◆ **LISTED RECORDS**
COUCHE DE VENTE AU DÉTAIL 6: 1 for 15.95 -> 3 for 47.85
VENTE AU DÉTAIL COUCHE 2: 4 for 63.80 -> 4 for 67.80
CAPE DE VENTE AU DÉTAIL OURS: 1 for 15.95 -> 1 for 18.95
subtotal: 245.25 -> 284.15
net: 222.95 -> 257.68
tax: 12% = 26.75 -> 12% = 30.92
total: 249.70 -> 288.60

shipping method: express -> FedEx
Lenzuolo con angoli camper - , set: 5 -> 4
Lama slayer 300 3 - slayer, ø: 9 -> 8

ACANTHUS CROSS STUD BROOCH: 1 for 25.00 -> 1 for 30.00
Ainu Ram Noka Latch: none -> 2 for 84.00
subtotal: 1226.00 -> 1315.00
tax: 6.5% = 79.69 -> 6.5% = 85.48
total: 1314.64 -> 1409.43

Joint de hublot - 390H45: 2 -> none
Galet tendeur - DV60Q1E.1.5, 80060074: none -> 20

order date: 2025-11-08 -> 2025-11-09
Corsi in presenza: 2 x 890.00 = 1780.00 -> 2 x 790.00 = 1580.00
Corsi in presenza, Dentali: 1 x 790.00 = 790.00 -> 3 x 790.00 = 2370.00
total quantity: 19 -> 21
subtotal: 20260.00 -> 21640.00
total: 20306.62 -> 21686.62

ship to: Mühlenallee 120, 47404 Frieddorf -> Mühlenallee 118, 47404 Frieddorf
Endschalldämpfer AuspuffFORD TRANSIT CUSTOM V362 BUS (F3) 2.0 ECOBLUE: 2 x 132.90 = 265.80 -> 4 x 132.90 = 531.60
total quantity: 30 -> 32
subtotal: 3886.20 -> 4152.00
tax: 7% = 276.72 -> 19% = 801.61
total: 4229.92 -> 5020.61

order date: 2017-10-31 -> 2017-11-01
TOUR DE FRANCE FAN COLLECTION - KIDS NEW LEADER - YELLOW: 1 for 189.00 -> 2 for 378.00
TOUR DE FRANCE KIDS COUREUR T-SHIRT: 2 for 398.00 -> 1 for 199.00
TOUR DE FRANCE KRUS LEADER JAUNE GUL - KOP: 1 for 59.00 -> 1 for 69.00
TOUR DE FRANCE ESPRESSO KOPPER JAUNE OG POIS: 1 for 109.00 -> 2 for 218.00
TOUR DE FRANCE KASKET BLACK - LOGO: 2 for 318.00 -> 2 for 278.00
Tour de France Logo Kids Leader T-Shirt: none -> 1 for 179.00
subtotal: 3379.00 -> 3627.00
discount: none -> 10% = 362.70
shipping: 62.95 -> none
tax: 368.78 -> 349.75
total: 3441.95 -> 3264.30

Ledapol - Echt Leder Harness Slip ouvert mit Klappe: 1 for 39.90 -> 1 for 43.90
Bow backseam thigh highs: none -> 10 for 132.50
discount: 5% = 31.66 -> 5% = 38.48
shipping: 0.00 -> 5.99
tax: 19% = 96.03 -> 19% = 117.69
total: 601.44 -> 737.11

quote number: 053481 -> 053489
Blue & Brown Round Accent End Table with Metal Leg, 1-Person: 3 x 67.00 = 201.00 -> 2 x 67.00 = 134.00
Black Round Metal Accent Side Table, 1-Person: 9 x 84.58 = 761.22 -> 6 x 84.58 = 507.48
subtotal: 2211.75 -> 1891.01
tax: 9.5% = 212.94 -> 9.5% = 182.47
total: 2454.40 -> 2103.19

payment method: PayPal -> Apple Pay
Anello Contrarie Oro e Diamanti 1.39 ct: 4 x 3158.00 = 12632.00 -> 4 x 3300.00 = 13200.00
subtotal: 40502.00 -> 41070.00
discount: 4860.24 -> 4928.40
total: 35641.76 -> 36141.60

◆ **TASK TO COMPLETE**
Please give only the number of lines in the listing that hold the word "Metal".

◆ **RESPONSE TO THIS TASK**
2